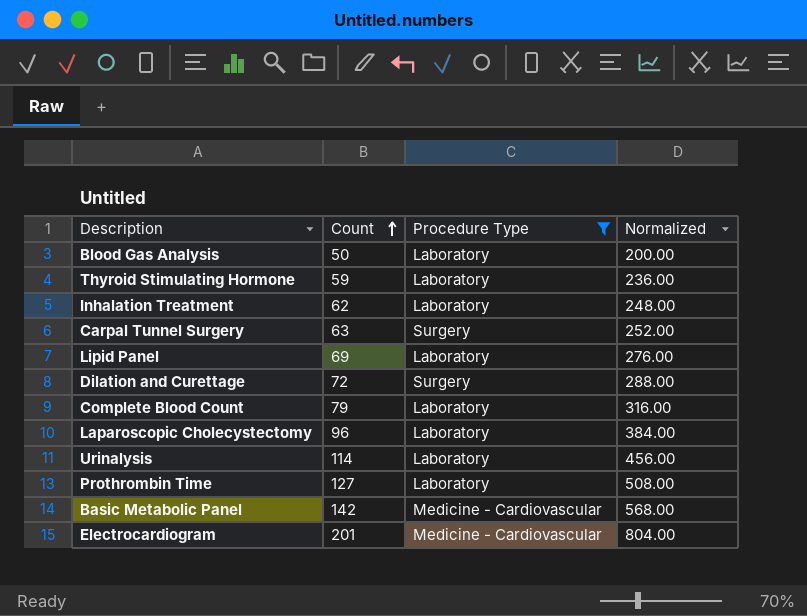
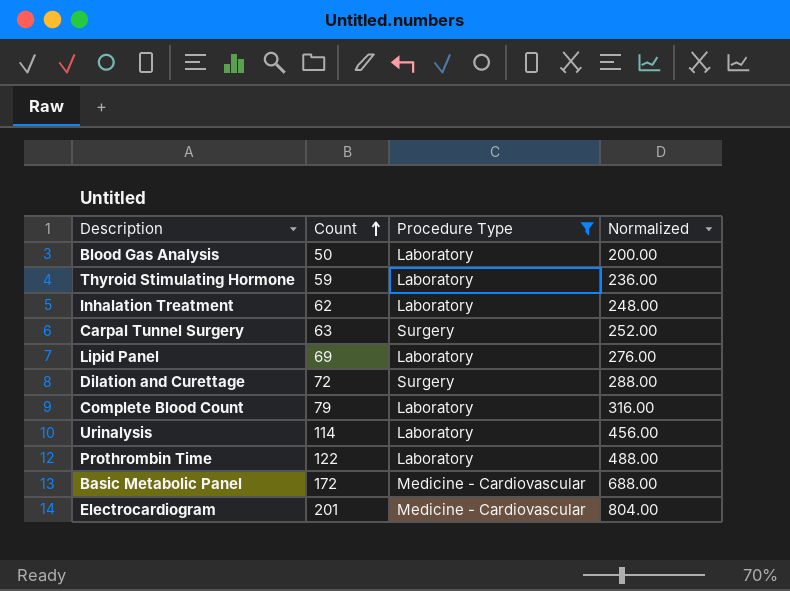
row Laparoscopic Cholecystectomy: 96 | Laboratory | 384.00 -> none
Prothrombin Time | Count: 127 -> 122
Prothrombin Time | Normalized: 508.00 -> 488.00
Basic Metabolic Panel | Count: 142 -> 172
Basic Metabolic Panel | Normalized: 568.00 -> 688.00

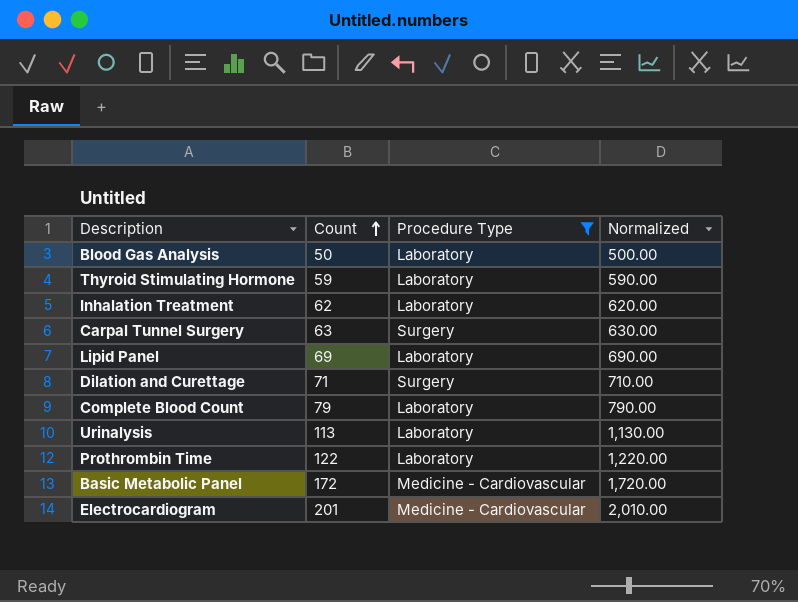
column Normalized | formula: [Count] * 4 -> [Count] * 10
Dilation and Curettage | Count: 72 -> 71
Urinalysis | Count: 114 -> 113

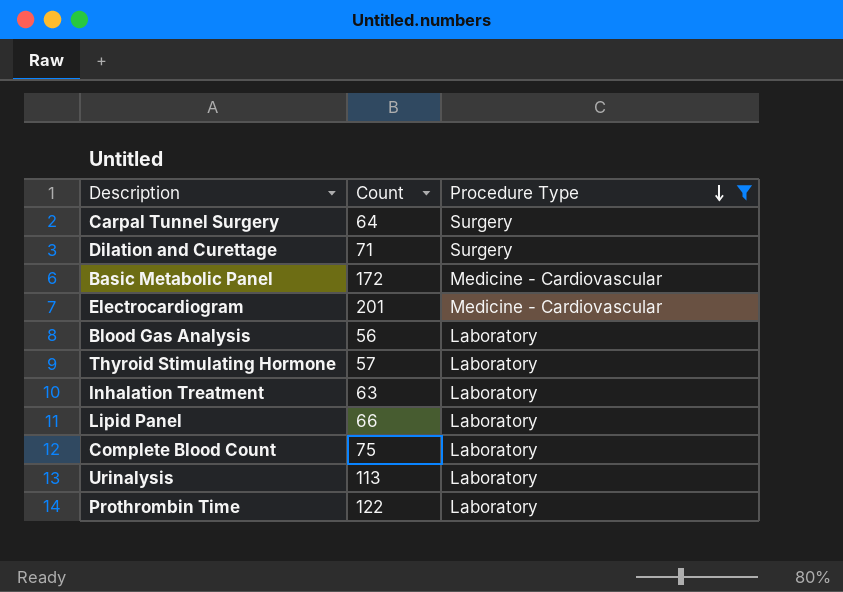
row order: Count ascending -> Procedure Type descending
column Normalized | formula: [Count] * 10 -> none
Carpal Tunnel Surgery | Count: 63 -> 64
Blood Gas Analysis | Count: 50 -> 56
Thyroid Stimulating Hormone | Count: 59 -> 57
Inhalation Treatment | Count: 62 -> 63
Lipid Panel | Count: 69 -> 66
Complete Blood Count | Count: 79 -> 75

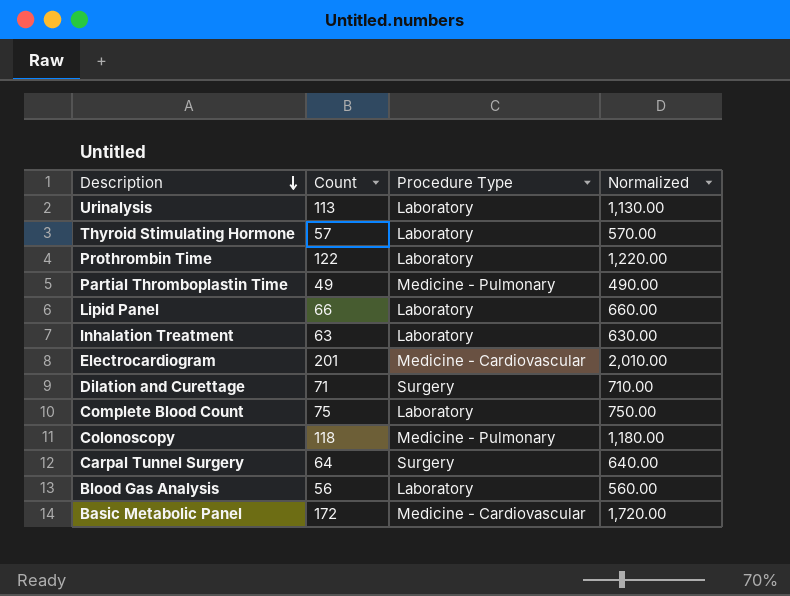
filter: Procedure Type != Medicine - Pulmonary -> none
row order: Procedure Type descending -> Description descending
column Normalized | formula: none -> [Count] * 10

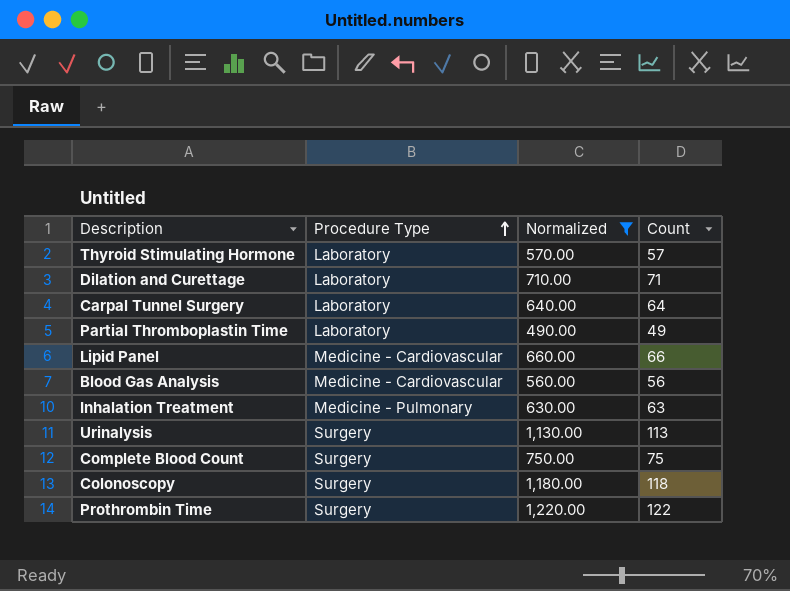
filter: none -> Normalized <= 1,220.00
row order: Description descending -> Procedure Type ascending
column Count | position: 2 -> 4
Dilation and Curettage | Procedure Type: Surgery -> Laboratory
Carpal Tunnel Surgery | Procedure Type: Surgery -> Laboratory
Partial Thromboplastin Time | Procedure Type: Medicine - Pulmonary -> Laboratory
Lipid Panel | Procedure Type: Laboratory -> Medicine - Cardiovascular
Blood Gas Analysis | Procedure Type: Laboratory -> Medicine - Cardiovascular
Inhalation Treatment | Procedure Type: Laboratory -> Medicine - Pulmonary
Urinalysis | Procedure Type: Laboratory -> Surgery
Complete Blood Count | Procedure Type: Laboratory -> Surgery
Colonoscopy | Procedure Type: Medicine - Pulmonary -> Surgery
Prothrombin Time | Procedure Type: Laboratory -> Surgery

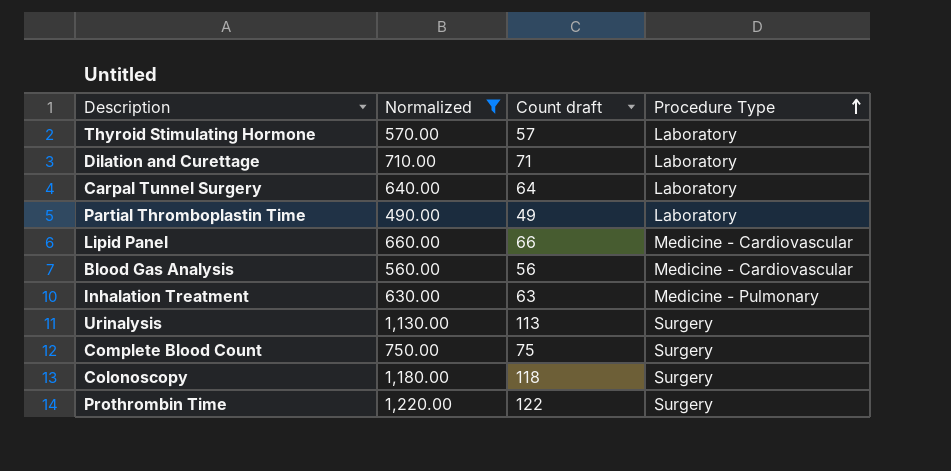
column name: Count -> Count draft
column Procedure Type | position: 2 -> 4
══════════
* THE TASK *
Return the full material word for word. Do not include the pictures.

* RESPONSE TO THE TASK *
row Laparoscopic Cholecystectomy: 96 | Laboratory | 384.00 -> none
Prothrombin Time | Count: 127 -> 122
Prothrombin Time | Normalized: 508.00 -> 488.00
Basic Metabolic Panel | Count: 142 -> 172
Basic Metabolic Panel | Normalized: 568.00 -> 688.00

column Normalized | formula: [Count] * 4 -> [Count] * 10
Dilation and Curettage | Count: 72 -> 71
Urinalysis | Count: 114 -> 113

row order: Count ascending -> Procedure Type descending
column Normalized | formula: [Count] * 10 -> none
Carpal Tunnel Surgery | Count: 63 -> 64
Blood Gas Analysis | Count: 50 -> 56
Thyroid Stimulating Hormone | Count: 59 -> 57
Inhalation Treatment | Count: 62 -> 63
Lipid Panel | Count: 69 -> 66
Complete Blood Count | Count: 79 -> 75

filter: Procedure Type != Medicine - Pulmonary -> none
row order: Procedure Type descending -> Description descending
column Normalized | formula: none -> [Count] * 10

filter: none -> Normalized <= 1,220.00
row order: Description descending -> Procedure Type ascending
column Count | position: 2 -> 4
Dilation and Curettage | Procedure Type: Surgery -> Laboratory
Carpal Tunnel Surgery | Procedure Type: Surgery -> Laboratory
Partial Thromboplastin Time | Procedure Type: Medicine - Pulmonary -> Laboratory
Lipid Panel | Procedure Type: Laboratory -> Medicine - Cardiovascular
Blood Gas Analysis | Procedure Type: Laboratory -> Medicine - Cardiovascular
Inhalation Treatment | Procedure Type: Laboratory -> Medicine - Pulmonary
Urinalysis | Procedure Type: Laboratory -> Surgery
Complete Blood Count | Procedure Type: Laboratory -> Surgery
Colonoscopy | Procedure Type: Medicine - Pulmonary -> Surgery
Prothrombin Time | Procedure Type: Laboratory -> Surgery

column name: Count -> Count draft
column Procedure Type | position: 2 -> 4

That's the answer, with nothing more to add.